I’m collecting responses to this question for a larger project I’m working on. What do you want to know about polling?
(Maybe you think you know everything. In that case, what do you find most important about polls?)
Ok, discuss!
EDIT 10:31 PM EST: I’m going offline now—thanks all for the engagement. I think we all learned a lot and I got some great ideas for my project. Do feel free to leave residual comments, however insightful!
What I can say is that they seem to be much more inclined to vote for Democratic candidates than for Republican ones. The bigger problem for Dems is getting them to actually vote. Turnout is tough! Will have more on this as we get closer to November.
What I want to see in polls is a question that asks the respondent where they primarily get their news from. My hypothesis is that the best indicator for support / opposition to an issue is the answer to that question. And yet, I rarely ever see that question asked.
I feel like I've seen aspects of this before somewhere, but I think it would be interesting to have graphs/discussion of the (theoretical) relationship between sample size and margin of error in polls, compared to the the empirical relationship across the past few elections. Especially topical given the discussion over the small sample size of many democratic primary polls.
Good idea. The margin of error cited in a poll is often much smaller than its predictive margin of error (as you note), typically due to unreliability in a poll’s weighting scheme or likely voter filter. I’ll explore some visualization about this. Good idea!
Although polling has been quite good in recent years at predicting vote share, isn’t it still reasonable is it to expect at least one polling miss to occur during the primaries like we saw in Michigan in 2016? If so, which states would you watch out for a potential poll miss?
Many pollsters (in Michigan in particular) do not seem to be adapting to their 2016 polling errors. It seems likely we’ll see another big one, though perhaps not on the scale of MI’s 2016 Democratic primary (the 20-point miss was historically large).
As you approach more and more polls from MRP / model-based approaches, how does that change the way you quantify and, more importantly, think about uncertainty?
Response weighting prevent response bias from "skewing" the top line results, but wouldn't the variance of undersampled groups be higher than for more-sampled groups? Would it be correct to claim that projections of a candidate's standing with frequently undersampled groups (younger, Latino, less educated, etc.) based on polling ought to have wider error bars, so to speak?
It’s not very helpful.
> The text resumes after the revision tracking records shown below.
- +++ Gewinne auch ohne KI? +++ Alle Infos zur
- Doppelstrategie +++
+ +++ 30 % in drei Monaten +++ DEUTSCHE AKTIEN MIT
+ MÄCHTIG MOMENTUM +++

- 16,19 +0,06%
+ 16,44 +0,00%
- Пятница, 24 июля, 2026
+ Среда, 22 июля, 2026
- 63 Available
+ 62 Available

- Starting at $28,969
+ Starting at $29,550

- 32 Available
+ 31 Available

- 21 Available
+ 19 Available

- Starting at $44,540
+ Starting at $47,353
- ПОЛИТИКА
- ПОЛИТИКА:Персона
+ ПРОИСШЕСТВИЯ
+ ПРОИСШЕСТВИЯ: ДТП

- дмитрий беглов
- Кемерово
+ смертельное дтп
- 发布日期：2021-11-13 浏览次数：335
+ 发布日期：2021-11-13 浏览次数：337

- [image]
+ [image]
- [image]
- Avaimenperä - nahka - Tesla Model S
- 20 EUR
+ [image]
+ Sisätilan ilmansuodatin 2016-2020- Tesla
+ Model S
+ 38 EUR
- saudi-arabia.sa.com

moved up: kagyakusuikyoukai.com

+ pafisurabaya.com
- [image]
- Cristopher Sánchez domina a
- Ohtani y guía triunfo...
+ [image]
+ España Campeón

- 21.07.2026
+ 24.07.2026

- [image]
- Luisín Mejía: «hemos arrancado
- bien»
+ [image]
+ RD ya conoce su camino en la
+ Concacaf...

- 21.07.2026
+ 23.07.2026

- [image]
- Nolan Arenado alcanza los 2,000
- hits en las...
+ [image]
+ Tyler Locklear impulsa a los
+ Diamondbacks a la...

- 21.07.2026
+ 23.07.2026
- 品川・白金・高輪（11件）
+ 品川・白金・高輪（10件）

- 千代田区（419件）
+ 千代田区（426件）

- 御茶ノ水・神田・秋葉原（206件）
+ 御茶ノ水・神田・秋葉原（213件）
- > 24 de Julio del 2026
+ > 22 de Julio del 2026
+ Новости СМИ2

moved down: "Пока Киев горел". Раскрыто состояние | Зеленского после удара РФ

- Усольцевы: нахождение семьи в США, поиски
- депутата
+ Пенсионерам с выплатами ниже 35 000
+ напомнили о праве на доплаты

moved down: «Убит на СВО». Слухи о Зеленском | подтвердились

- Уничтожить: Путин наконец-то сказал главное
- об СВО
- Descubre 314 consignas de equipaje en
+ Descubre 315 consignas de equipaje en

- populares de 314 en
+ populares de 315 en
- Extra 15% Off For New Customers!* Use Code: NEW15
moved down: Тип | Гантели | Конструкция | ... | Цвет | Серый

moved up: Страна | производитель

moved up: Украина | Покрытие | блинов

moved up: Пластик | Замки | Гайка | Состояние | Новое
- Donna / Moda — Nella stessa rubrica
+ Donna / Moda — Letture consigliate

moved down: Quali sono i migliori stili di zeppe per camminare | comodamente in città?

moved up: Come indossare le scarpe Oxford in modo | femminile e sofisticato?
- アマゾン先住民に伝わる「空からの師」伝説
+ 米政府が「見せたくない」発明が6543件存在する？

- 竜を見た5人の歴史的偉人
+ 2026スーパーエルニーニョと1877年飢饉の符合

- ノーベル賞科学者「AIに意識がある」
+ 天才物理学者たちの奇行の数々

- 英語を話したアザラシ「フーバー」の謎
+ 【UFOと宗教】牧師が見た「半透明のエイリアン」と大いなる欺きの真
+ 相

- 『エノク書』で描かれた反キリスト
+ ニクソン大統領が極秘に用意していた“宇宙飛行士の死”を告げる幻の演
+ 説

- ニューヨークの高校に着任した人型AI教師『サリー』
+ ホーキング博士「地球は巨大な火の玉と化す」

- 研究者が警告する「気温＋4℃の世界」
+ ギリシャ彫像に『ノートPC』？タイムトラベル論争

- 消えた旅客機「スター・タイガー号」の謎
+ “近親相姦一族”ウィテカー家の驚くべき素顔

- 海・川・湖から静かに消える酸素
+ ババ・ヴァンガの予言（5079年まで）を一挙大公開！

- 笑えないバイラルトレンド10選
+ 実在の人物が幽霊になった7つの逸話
If 50% of people think something will happen, the science tells us that has practically correlation to an event’s actual probability.
Do head-to-head polls take into account differing turnout rates between, say, dem nominees vs Trump, or do they assume the same group of voters would be voting in each scenario?
Yeah, likely voter screens typically pick this up because we leverage respondents’ stated propensities to vote in the model. Not a huge worry for polls, but a good strategic question!
How do pollsters deal with most people not answering their phones unless they know who it is? Seems like there could be a bias there. Like, what subset of voters always answers their cell?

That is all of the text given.